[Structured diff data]
BEGIN

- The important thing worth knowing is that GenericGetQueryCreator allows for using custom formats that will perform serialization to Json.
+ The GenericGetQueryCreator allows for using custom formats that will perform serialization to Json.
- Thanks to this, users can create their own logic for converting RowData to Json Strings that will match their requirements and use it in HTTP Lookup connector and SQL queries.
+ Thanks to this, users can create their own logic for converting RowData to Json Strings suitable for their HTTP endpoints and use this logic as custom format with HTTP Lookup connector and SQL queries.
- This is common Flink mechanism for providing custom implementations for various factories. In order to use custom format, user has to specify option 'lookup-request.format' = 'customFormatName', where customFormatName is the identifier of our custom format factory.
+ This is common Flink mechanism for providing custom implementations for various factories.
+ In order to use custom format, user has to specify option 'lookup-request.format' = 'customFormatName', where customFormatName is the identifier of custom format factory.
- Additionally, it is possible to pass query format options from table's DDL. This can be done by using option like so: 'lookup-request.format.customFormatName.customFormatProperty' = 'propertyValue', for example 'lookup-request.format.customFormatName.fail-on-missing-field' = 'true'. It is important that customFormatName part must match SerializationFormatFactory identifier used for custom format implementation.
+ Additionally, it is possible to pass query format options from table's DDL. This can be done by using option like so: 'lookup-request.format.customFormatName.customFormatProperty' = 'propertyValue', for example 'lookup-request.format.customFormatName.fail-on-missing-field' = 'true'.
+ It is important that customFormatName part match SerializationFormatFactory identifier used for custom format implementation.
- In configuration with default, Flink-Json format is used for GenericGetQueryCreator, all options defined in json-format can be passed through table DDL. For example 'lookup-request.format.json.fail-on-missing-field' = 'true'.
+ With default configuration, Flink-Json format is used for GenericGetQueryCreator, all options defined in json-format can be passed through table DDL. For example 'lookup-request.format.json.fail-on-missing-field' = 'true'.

END
BEGIN

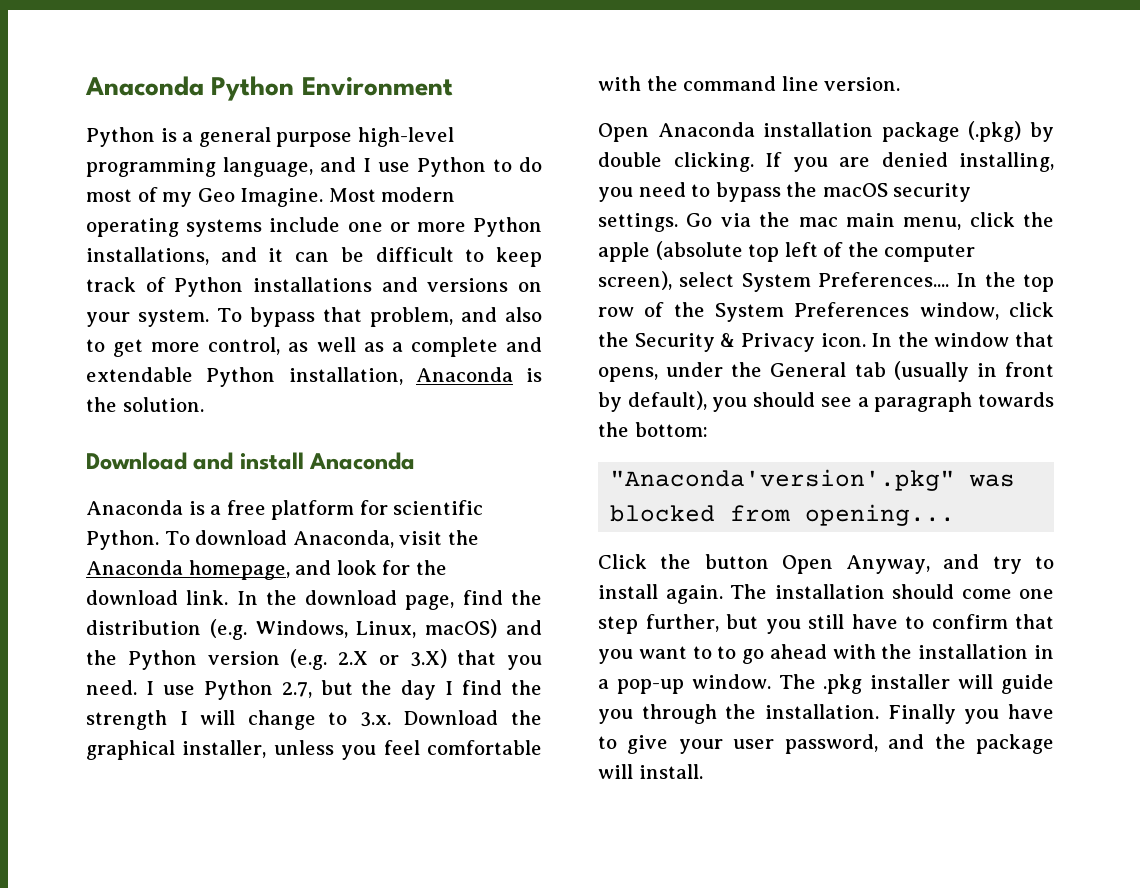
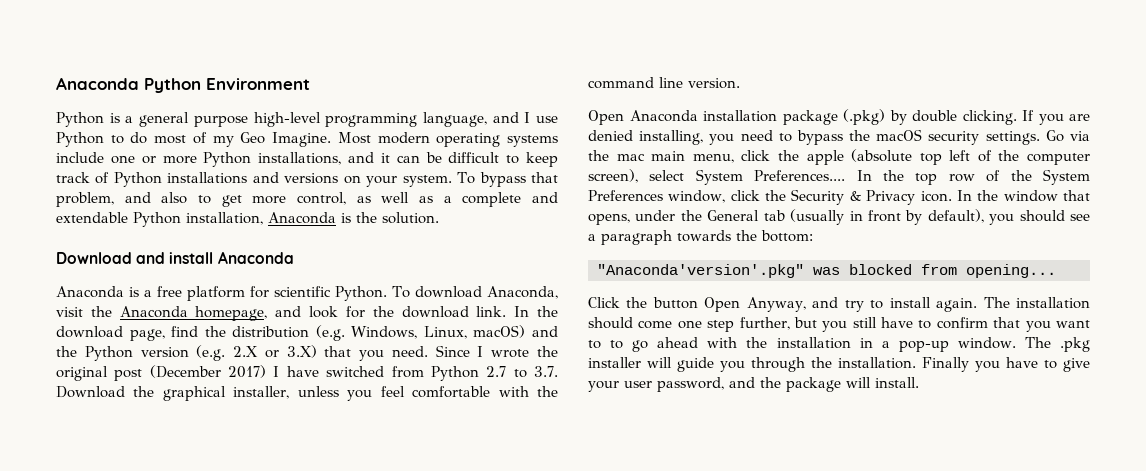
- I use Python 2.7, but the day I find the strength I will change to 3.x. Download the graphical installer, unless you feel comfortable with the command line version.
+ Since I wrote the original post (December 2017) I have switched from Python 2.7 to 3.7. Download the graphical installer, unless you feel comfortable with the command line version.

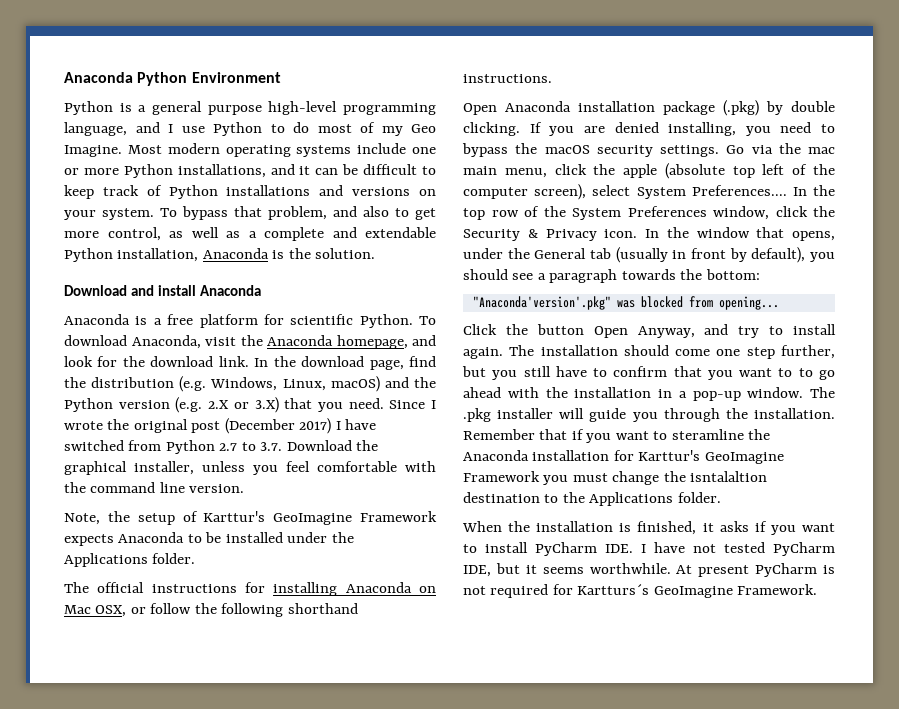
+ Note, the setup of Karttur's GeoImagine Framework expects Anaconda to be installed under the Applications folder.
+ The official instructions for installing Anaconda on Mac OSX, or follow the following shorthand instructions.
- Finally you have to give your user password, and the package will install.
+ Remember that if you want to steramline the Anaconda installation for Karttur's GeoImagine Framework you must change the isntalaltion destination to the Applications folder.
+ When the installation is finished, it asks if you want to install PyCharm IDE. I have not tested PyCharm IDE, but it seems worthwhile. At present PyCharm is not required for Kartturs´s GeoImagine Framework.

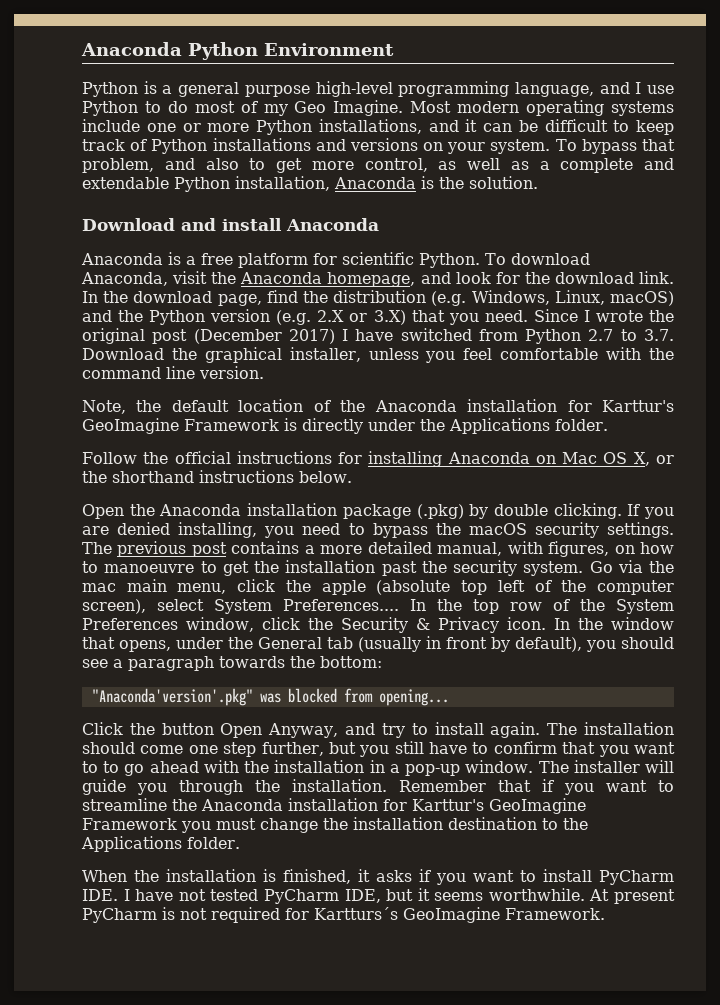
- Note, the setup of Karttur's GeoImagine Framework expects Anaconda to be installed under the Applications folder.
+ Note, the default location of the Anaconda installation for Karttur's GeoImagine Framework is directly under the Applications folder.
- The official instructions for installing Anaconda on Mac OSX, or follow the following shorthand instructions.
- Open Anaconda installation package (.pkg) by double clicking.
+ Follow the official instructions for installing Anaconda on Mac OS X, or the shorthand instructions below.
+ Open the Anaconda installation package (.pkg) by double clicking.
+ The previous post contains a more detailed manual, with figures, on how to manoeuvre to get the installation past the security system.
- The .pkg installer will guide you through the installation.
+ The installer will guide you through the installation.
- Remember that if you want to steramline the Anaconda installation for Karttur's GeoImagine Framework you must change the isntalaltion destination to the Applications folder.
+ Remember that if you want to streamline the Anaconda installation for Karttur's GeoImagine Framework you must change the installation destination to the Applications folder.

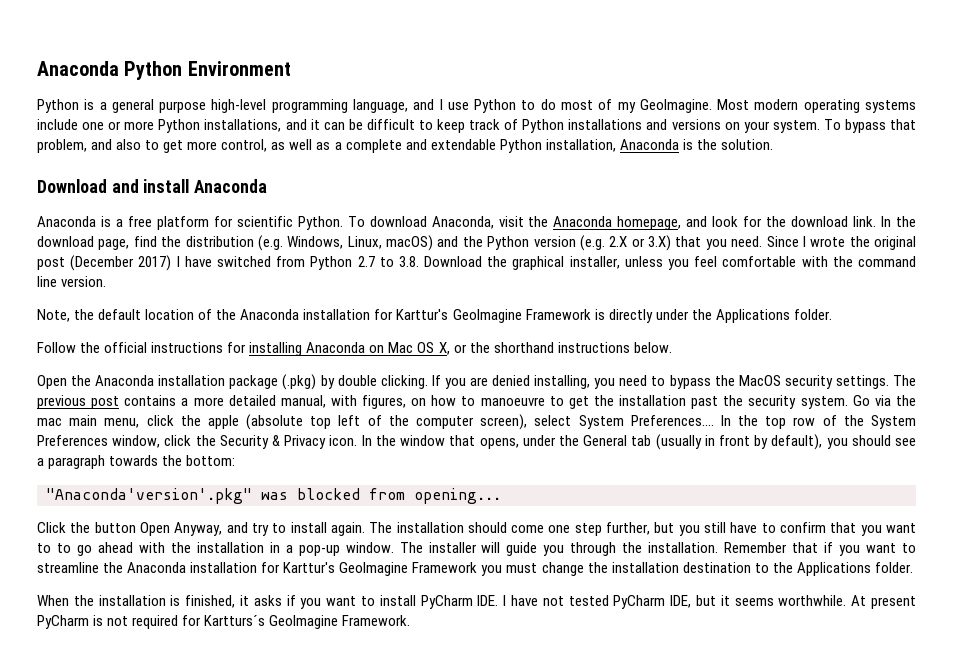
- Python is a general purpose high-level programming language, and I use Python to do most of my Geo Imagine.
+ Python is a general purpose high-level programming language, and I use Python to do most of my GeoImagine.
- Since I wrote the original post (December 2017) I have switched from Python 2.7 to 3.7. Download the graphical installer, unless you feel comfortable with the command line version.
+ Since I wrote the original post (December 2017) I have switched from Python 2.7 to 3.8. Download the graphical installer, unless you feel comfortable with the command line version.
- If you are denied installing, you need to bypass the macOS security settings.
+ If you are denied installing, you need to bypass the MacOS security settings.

END

Please report only the count of lines in the entries above where the word "Thanks" appears.

RESPONSE BELOW >> 2